O impetrante alegou que a exigência restringe a ampla competitividade, uma vez que implica na exclusão de 90% das empresas que poderiam participar da disputa, e que a necessidade de comprovação de patrimônio líquido mínimo enquanto condição para integrar o processo licitatório estaria promovendo um direcionamento prévio da licitante vencedora. O requerente informou ainda que possui condição econômico-financeira para bem desempenhar o objeto da licitação e que teria tentado um recurso na esfera administrativa para a qual não obteve resposta.
Responsável pela demanda, o procurador do Estado Miguel Calmon Dantas contestou o pleito sustentando em juízo que a exigência de patrimônio líquido mínimo está prevista tanto na Constituição Federal quanto na legislação estadual e que a providência adotada visou garantir a aptidão para o regular desempenho do objeto licitado haja vista o grande vulto de serviços abarcados pela licitação. “Em procedimentos licitatórios, a Administração Pública edita atos visando cercar de garantias o contrato de prestação de serviços de grande vulto e de interesse para os administradores”, declarou o procurador.

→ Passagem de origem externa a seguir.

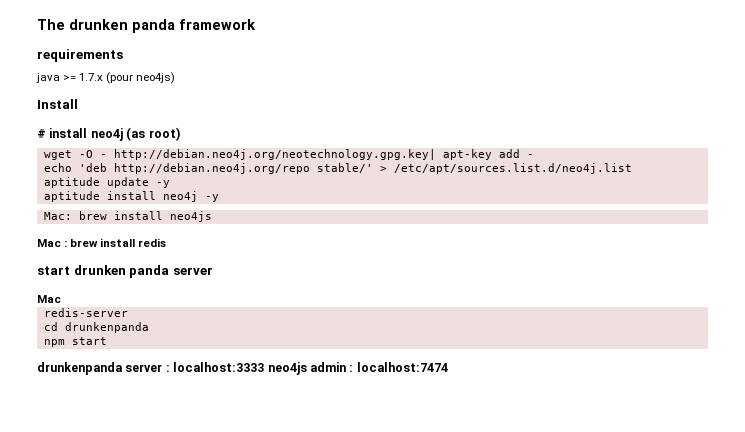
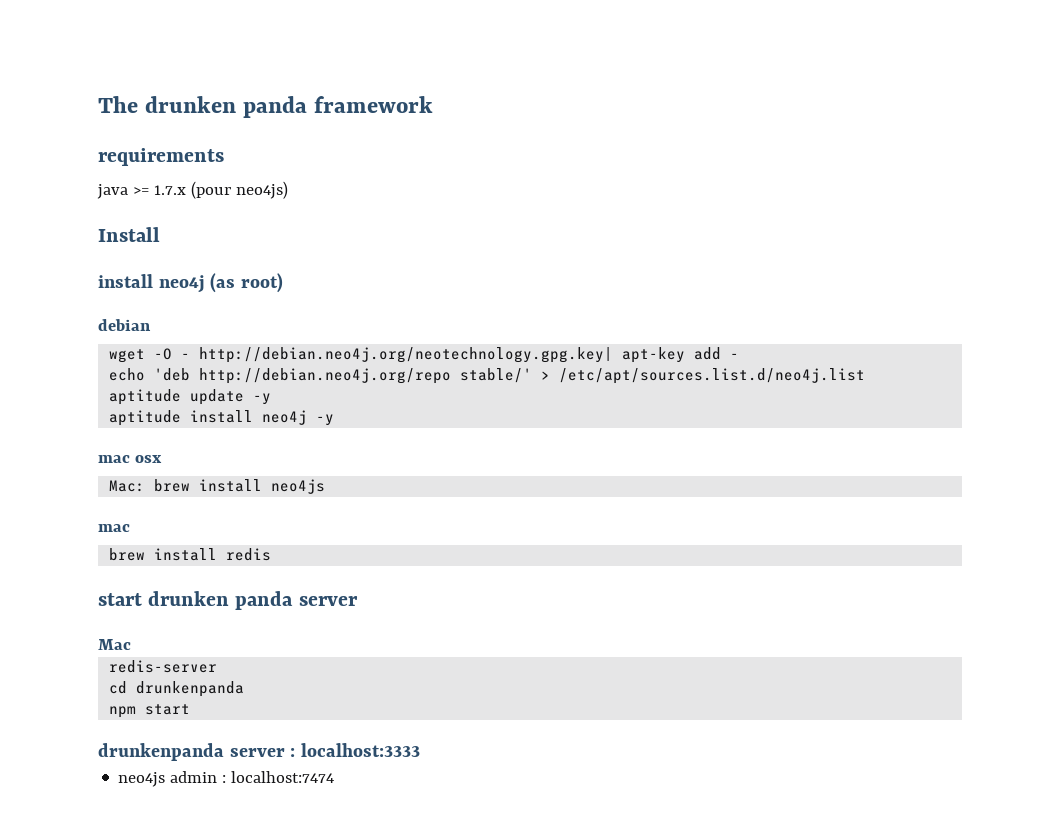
[37,129,46,138] # -> (160, 234) none
(180, 134) none -> [98,319,151,331] // debian
(219, 198) none -> [98,455,162,463] // mac osx
[37,239,68,247] Mac : -> [98,524,130,532] mac //
(265, 367) none -> (420, 750) //

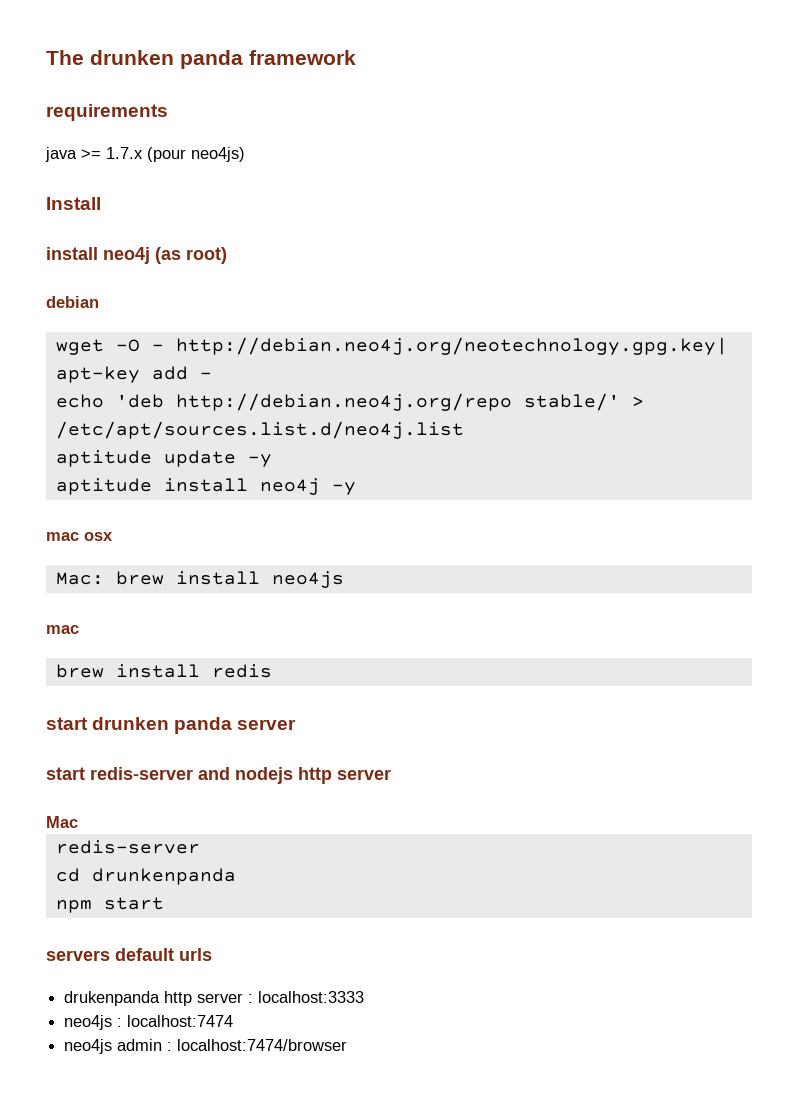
(358, 601) none -> [46,767,391,784] // start redis-server and nodejs http server
[98,743,224,761] drunkenpanda -> [46,948,212,961] [64,991,193,1006] servers default urls // drukenpanda http
(420, 750) none -> [64,1015,234,1030] // neo4js : localhost:7474
[231,771,335,783] localhost:7474 -> [177,1039,348,1051] localhost:7474/browser

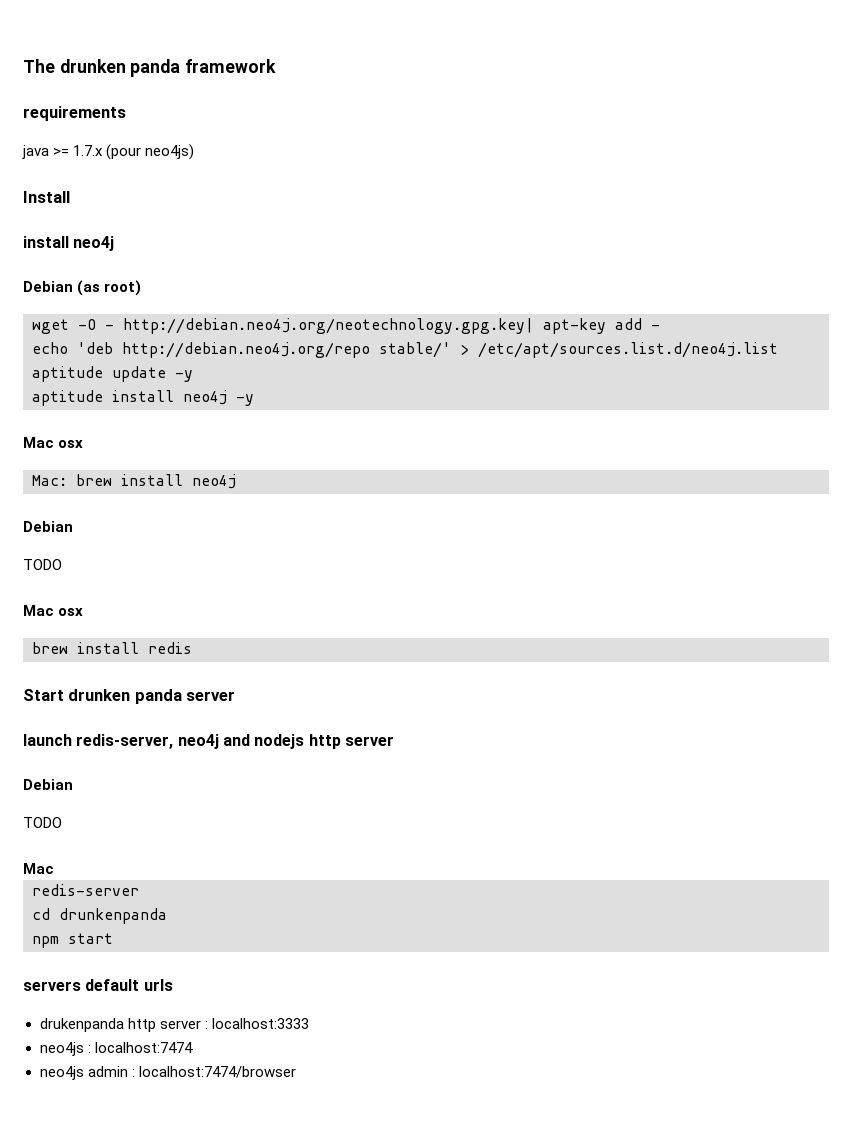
(150, 255) none -> [23,281,73,292] // Debian
[46,296,99,308] // debian -> (142, 288) none
[46,532,79,541] mac -> [23,437,54,448] Mac
[271,571,344,588] [46,625,79,634] neo4js // mac -> [192,474,236,489] [23,521,73,532] [23,559,62,570] [23,605,84,616] neo4j // Debian // TODO // Mac osx
[46,717,88,730] start -> [23,689,64,701] Start
[46,767,193,780] start redis-server -> [23,734,219,749] launch redis-server, neo4j
(391, 774) none -> [23,779,73,790] [23,817,62,828] // Debian // TODO

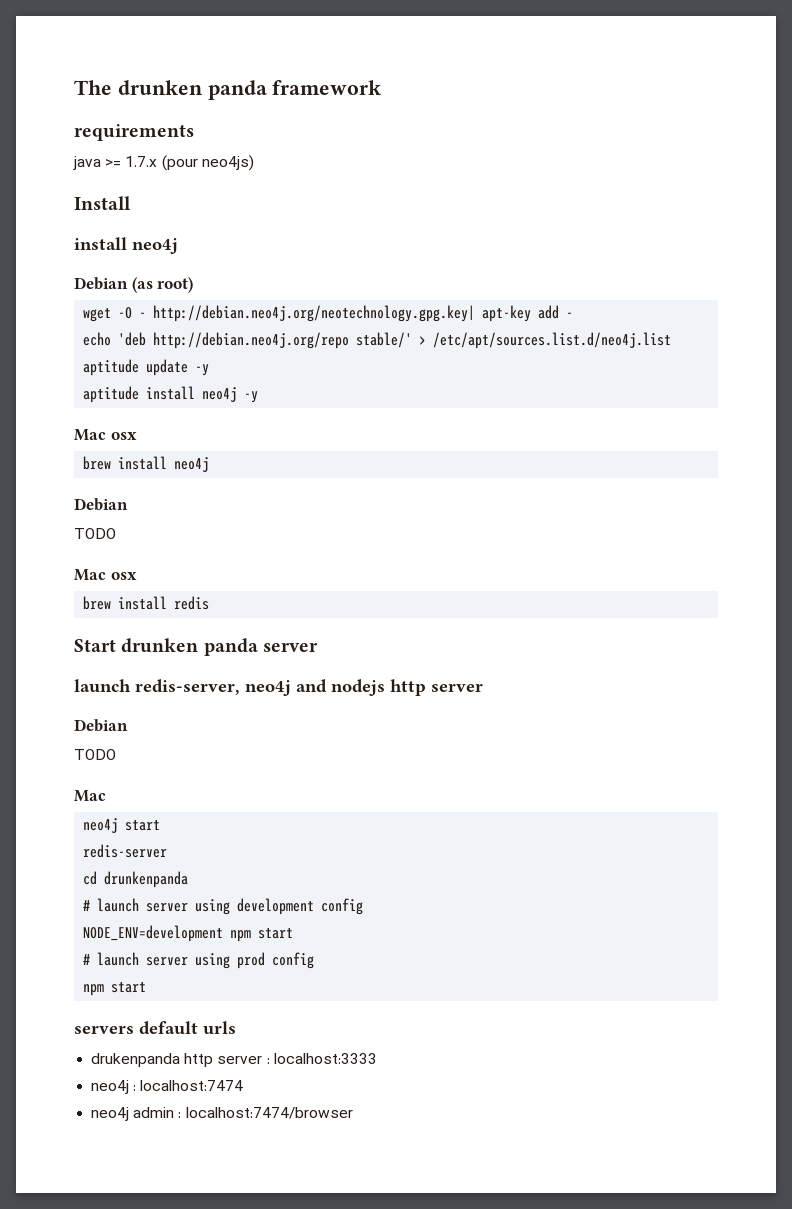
[32,475,67,486] Mac: -> (137, 436) none
(54, 868) none -> [83,818,161,833] // neo4j start
(167, 916) none -> [83,898,364,915] [83,925,294,942] [83,952,315,969] // # launch server using development config // NODE_ENV=development npm start // # launch server using prod config
[39,1042,84,1056] neo4js -> [91,1080,130,1094] neo4j
[39,1066,84,1080] neo4js -> [91,1107,130,1121] neo4j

Miguel Calmon esclareceu ainda que, de acordo com o disposto no artigo 37, XXI, da Constituição Federal, que este tipo de exigência objetiva oferecer iguais oportunidades de contratação com o Poder Público, não a todo e qualquer interessado, indiscriminadamente, mas sim apenas a quem possa evidenciar que efetivamente dispõe de condições para executar aquilo a que se propõe.
Entendendo que exigir dos licitantes garantia econômico-financeira como forma de comprovar aptidão do vencedor para desempenhar regularmente o objeto contratado é absolutamente legal, a juíza Lisbete Maria Teixeira Almeida Cézar Santos denegou o pleito dando ganho de causa ao Estado da Bahia.